Description
Straub ophthalmoscope 1890
This particular specimen is only half of the full kit that existed originally. This was originally from the Netherlands.
The appearance of Straub’s ophthalmoscope is that of those at the end of the 1880’s. He was still a military officer then. His instrument is similar to the models of Hirschberg (1877) and Grolman (around 1880). There are two discs with separate centers of rotation and each has an empty opening. The larger disc (4 cm. diameter) has 6 concave and 6 convex lenses from 1 to 6 diopters. The small disc (3 cm. diameter) includes 7 lenses: concave -0.5, -7,-10, and-15 ; and convex +7,+10, and +15. There is a right angled tiltable plane mirror, a concave mirror with a small clip, corrective lens, an extra clip, and two handles. In the cover there are three reversing lenses. The manufacturer’s name could not be found. This instrument is found in almost all the museums of medical history in the Netherlands today.
Straub was born in Poortugal (not misspelling) near Rotterdam in 1858. He studied medicine in Amsterdam where he received his doctorate in 1882. During his military service as a physician in Utrecht he studied under Donders and Snellen. In 1895 he became a full professor in ophthalmology at the University in Amsterdam.
There, he worked for the rest of his life as a gifted demonstrator and speaker.
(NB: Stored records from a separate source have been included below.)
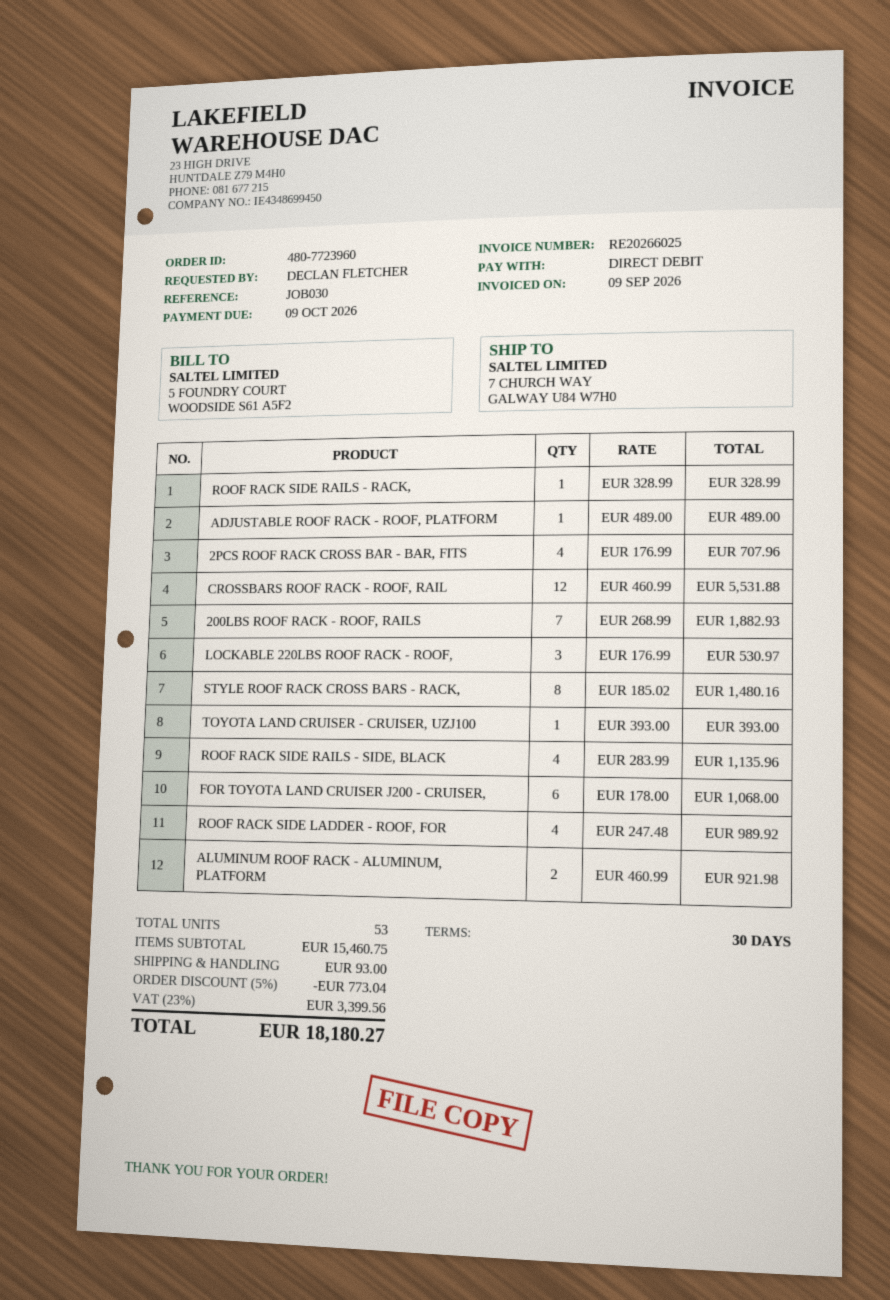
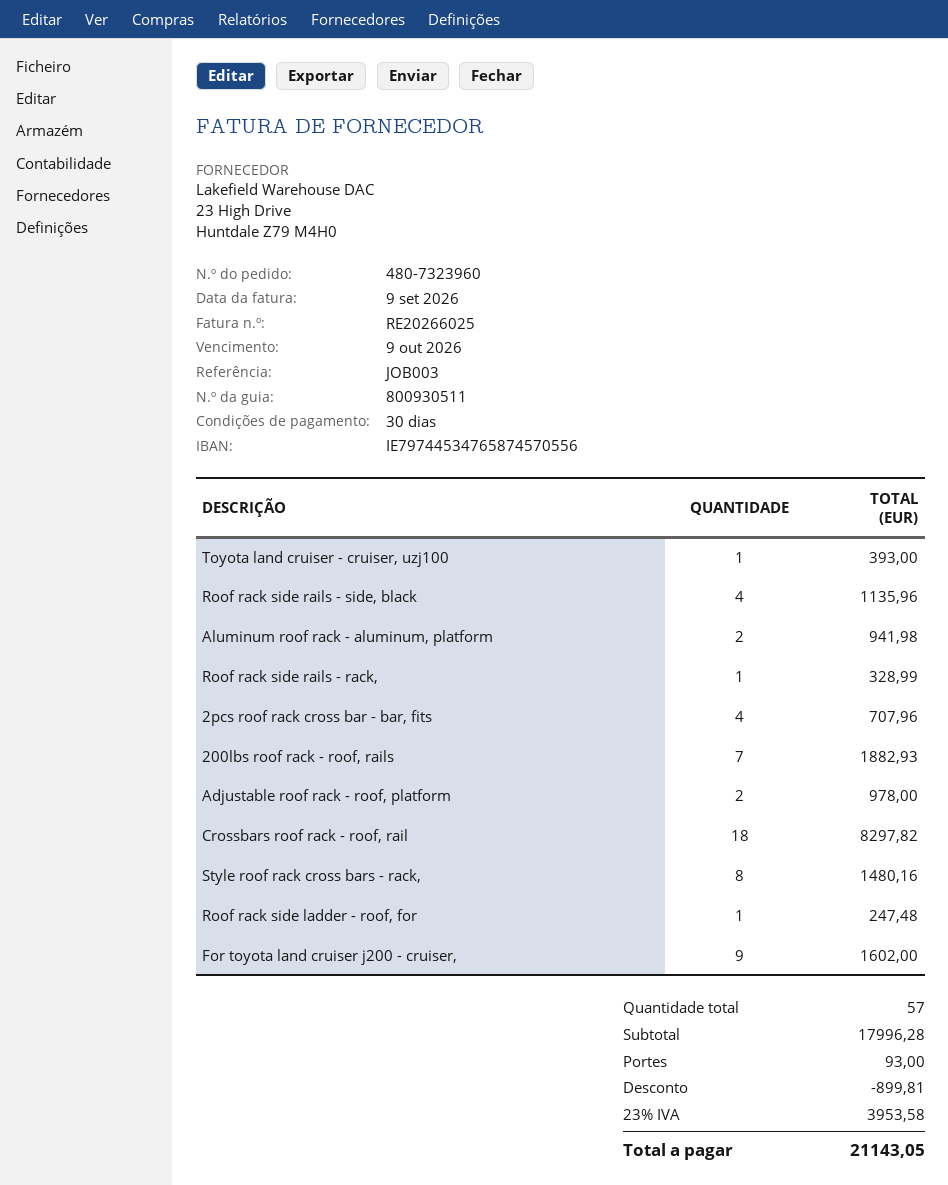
order number: 480-7723960 -> 480-7323960
reference: JOB030 -> JOB003
ADJUSTABLE ROOF RACK - ROOF, PLATFORM: 1 for 489.00 -> 2 for 978.00
CROSSBARS ROOF RACK - ROOF, RAIL: 12 for 5531.88 -> 18 for 8297.82
LOCKABLE 220LBS ROOF RACK - ROOF,: 3 for 530.97 -> none
FOR TOYOTA LAND CRUISER J200 - CRUISER,: 6 for 1068.00 -> 9 for 1602.00
ROOF RACK SIDE LADDER - ROOF, FOR: 4 for 989.92 -> 1 for 247.48
ALUMINUM ROOF RACK - ALUMINUM, PLATFORM: 2 for 921.98 -> 2 for 941.98
total quantity: 53 -> 57
subtotal: 15460.75 -> 17996.28
discount: 773.04 -> 899.81
tax: 23% = 3399.56 -> 23% = 3953.58
total: 18180.27 -> 21143.05

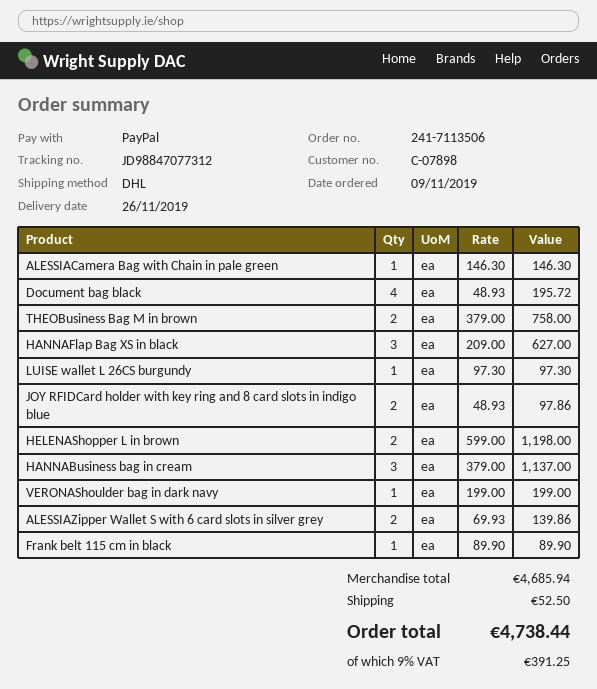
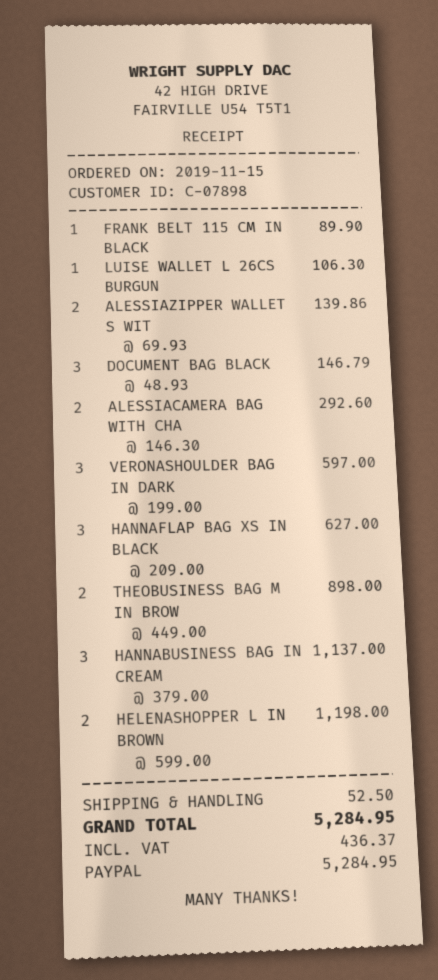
order date: 2019-11-09 -> 2019-11-15
ALESSIACamera Bag with Chain in pale green: 1 x 146.30 = 146.30 -> 2 x 146.30 = 292.60
Document bag black: 4 x 48.93 = 195.72 -> 3 x 48.93 = 146.79
THEOBusiness Bag M in brown: 2 x 379.00 = 758.00 -> 2 x 449.00 = 898.00
LUISE wallet L 26CS burgundy: 1 x 97.30 = 97.30 -> 1 x 106.30 = 106.30
JOY RFIDCard holder with key ring and 8 card slots in indigo blue: 2 x 48.93 = 97.86 -> none
VERONAShoulder bag in dark navy: 1 x 199.00 = 199.00 -> 3 x 199.00 = 597.00
tax: 391.25 -> 436.37
total: 4738.44 -> 5284.95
He introduced the use of fluorescein for determining loss of corneal epithelium and published a preserved, hand-written essay by Christian Huygens about the eye and vision from around 1691 to 1692. Straub participated at the 39th meeting of the ophthalmological society in Heidelberg in 1913. At the peak of his professional career, he was developed stomach cancer and died of it in the spring of 1916.